*** Available data Section Begins ***
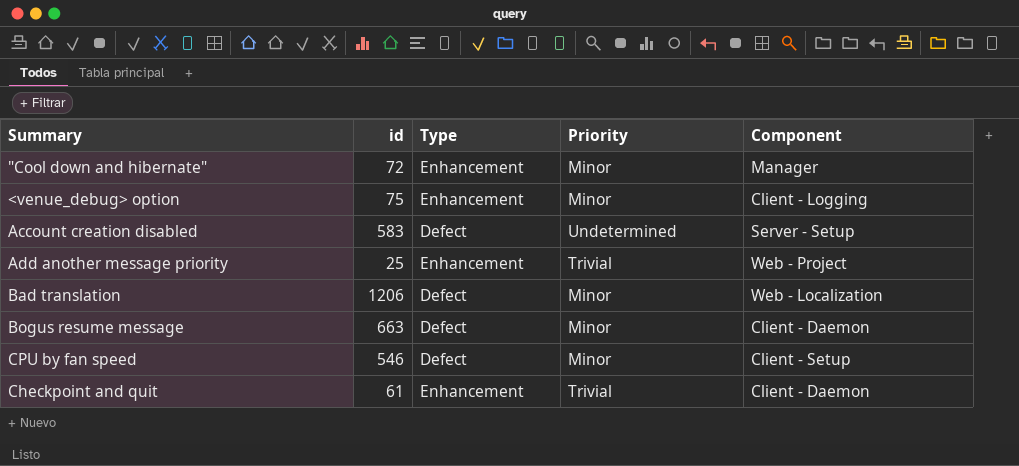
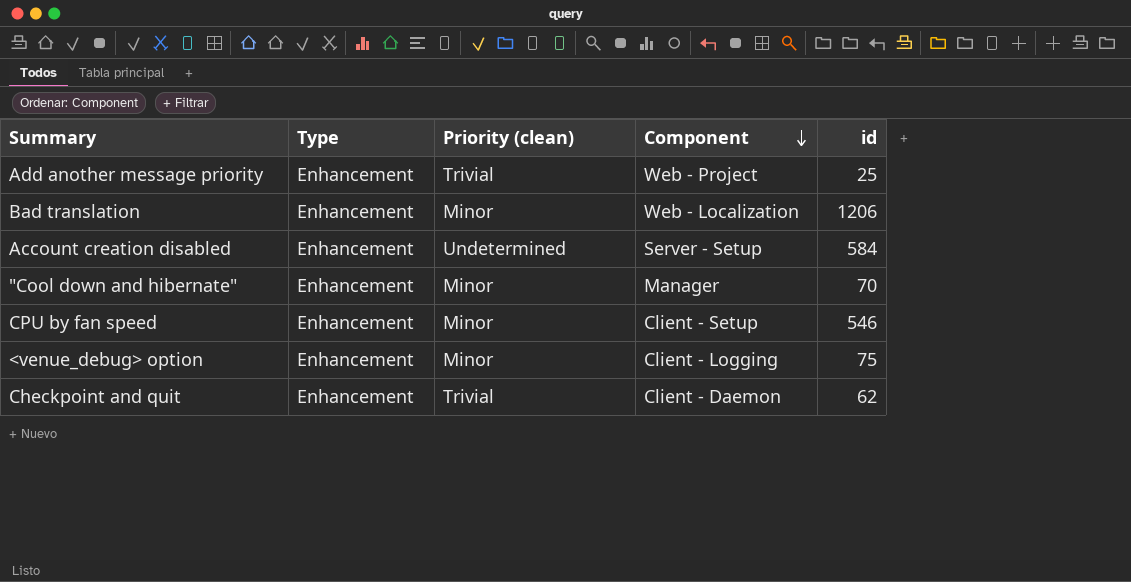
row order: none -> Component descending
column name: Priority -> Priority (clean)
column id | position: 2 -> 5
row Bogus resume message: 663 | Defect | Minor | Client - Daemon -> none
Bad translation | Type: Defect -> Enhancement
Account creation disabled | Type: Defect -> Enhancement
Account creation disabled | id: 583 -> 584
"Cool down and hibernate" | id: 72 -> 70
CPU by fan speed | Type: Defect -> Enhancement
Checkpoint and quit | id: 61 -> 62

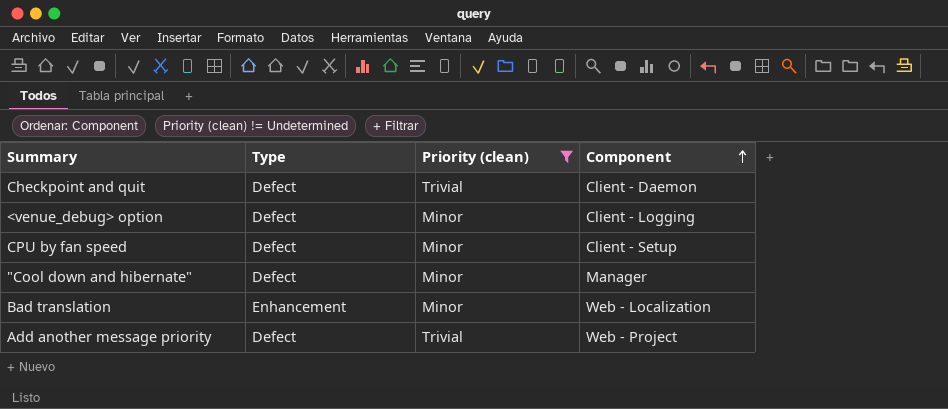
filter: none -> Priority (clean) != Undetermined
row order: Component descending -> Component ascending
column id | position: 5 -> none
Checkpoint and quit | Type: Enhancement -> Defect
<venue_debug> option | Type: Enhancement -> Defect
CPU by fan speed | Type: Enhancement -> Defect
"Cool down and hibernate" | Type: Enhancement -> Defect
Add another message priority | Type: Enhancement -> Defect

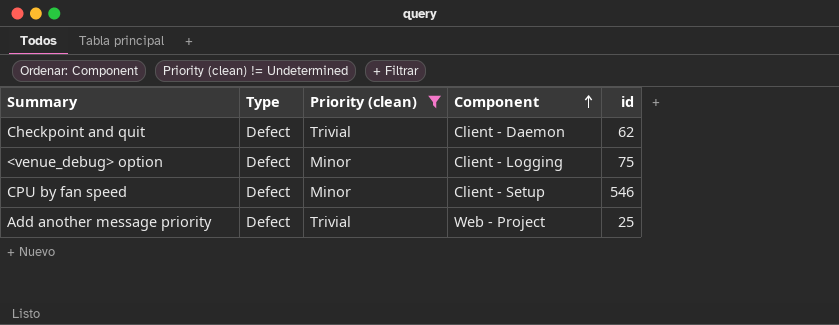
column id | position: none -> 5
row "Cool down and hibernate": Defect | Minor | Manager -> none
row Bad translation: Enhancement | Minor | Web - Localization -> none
*** Available data Section Ends ***
Could you retype each line of the material above exactly, skipping the pictures?

row order: none -> Component descending
column name: Priority -> Priority (clean)
column id | position: 2 -> 5
row Bogus resume message: 663 | Defect | Minor | Client - Daemon -> none
Bad translation | Type: Defect -> Enhancement
Account creation disabled | Type: Defect -> Enhancement
Account creation disabled | id: 583 -> 584
"Cool down and hibernate" | id: 72 -> 70
CPU by fan speed | Type: Defect -> Enhancement
Checkpoint and quit | id: 61 -> 62

filter: none -> Priority (clean) != Undetermined
row order: Component descending -> Component ascending
column id | position: 5 -> none
Checkpoint and quit | Type: Enhancement -> Defect
<venue_debug> option | Type: Enhancement -> Defect
CPU by fan speed | Type: Enhancement -> Defect
"Cool down and hibernate" | Type: Enhancement -> Defect
Add another message priority | Type: Enhancement -> Defect

column id | position: none -> 5
row "Cool down and hibernate": Defect | Minor | Manager -> none
row Bad translation: Enhancement | Minor | Web - Localization -> none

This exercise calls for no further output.